▶ Task item
Give the count of lines in the data that include the string "color", with no added remarks.

▶ Exercise data
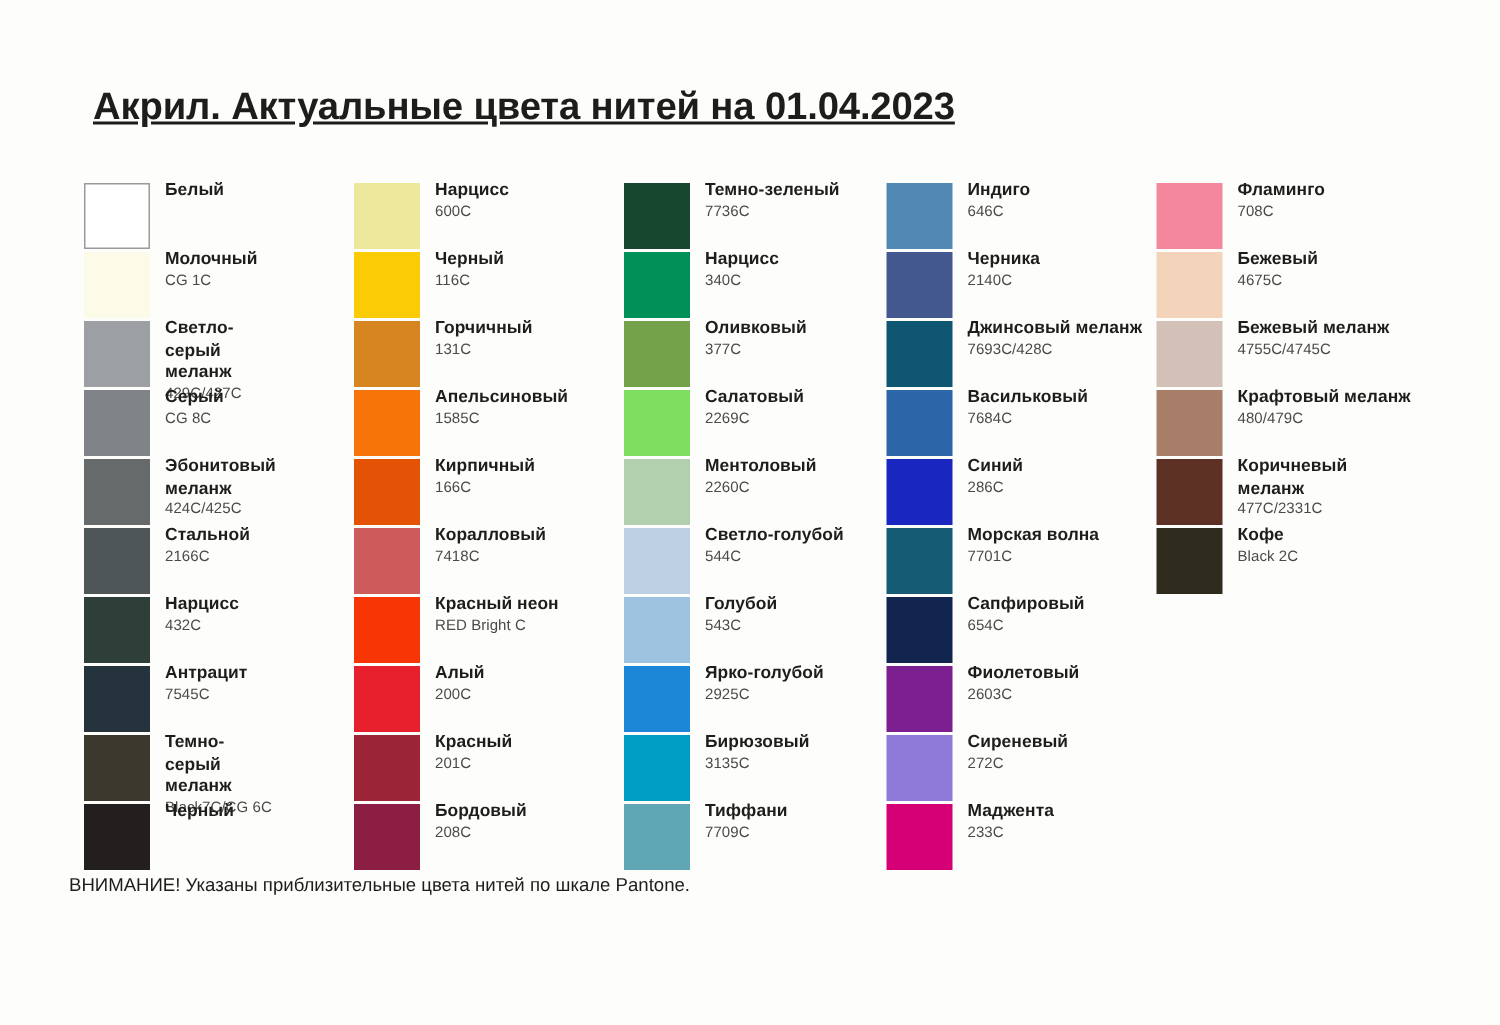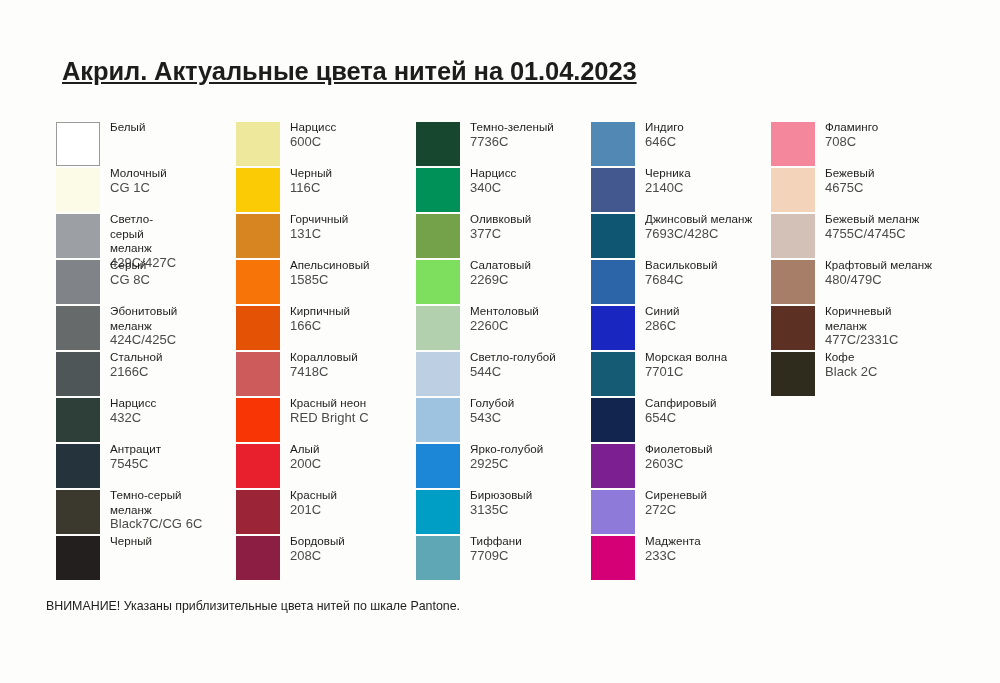--- a/index.html
+++ b/index.html
@@ -74,7 +74,7 @@
   }
   .color-name {
     font-size: 11.6px;
-    font-weight: normal;
+    font-weight: bold;
     line-height: 14.6px;
     color: #1d1d1b;
     letter-spacing: 0.05px;

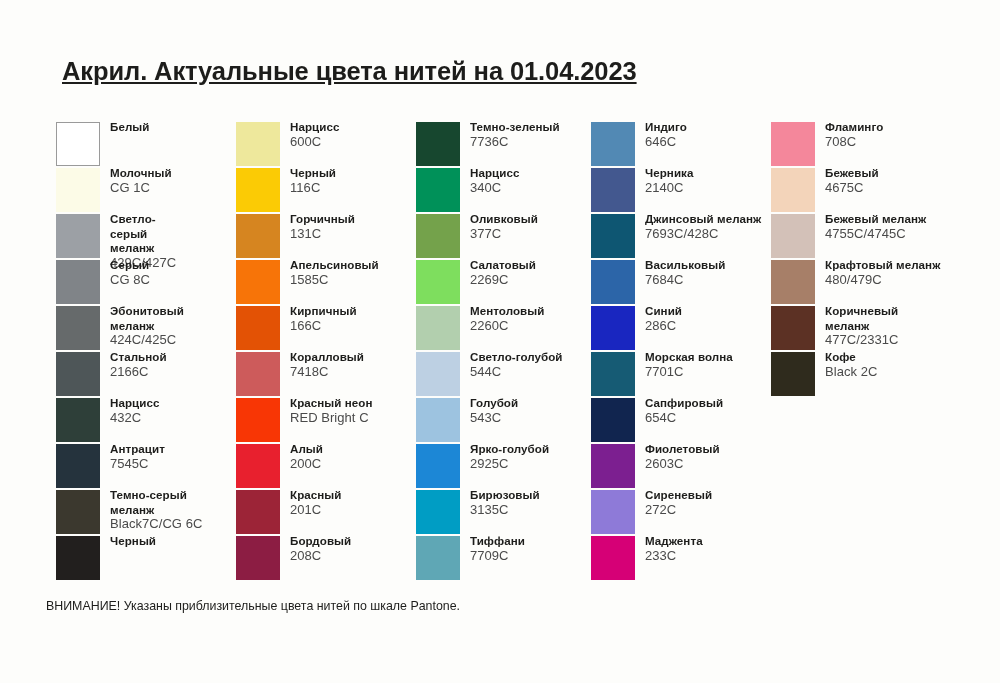--- a/index.html
+++ b/index.html
@@ -80,7 +80,7 @@
     letter-spacing: 0.05px;
   }
   .color-code {
-    font-size: 13px;
+    font-size: 10px;
     font-weight: normal;
     line-height: 14.6px;
     color: #4a4a4a;

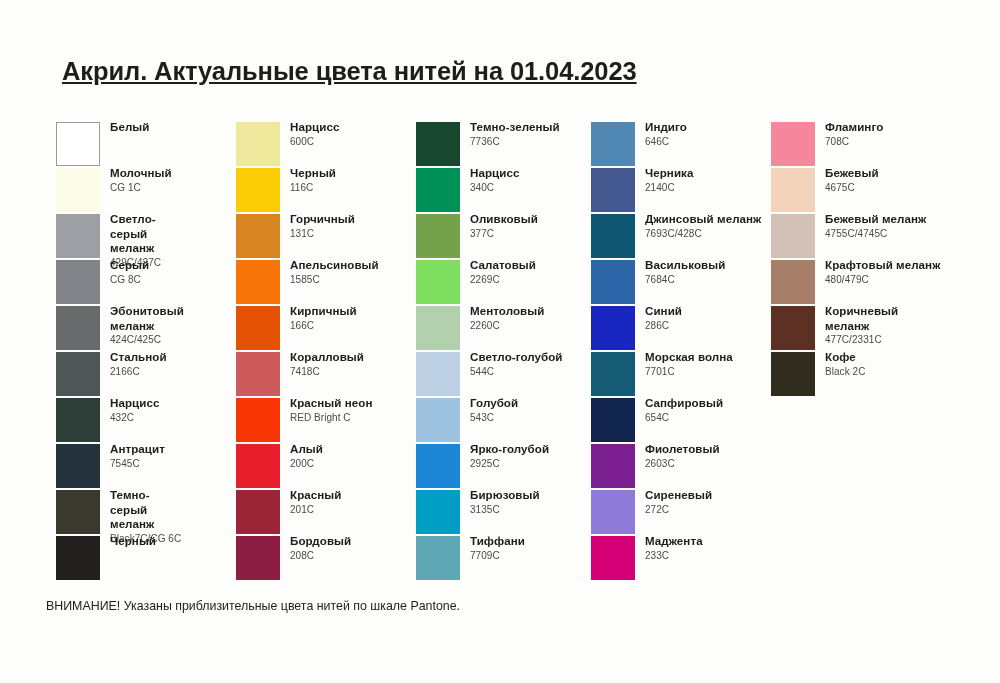--- a/index.html
+++ b/index.html
@@ -91,7 +91,6 @@
     left: 46px;
     top: 580px;
     width: 900px;
-    margin-top: 16px;
   }
   .footer-line {
     font-size: 12.4px;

▶ Result
4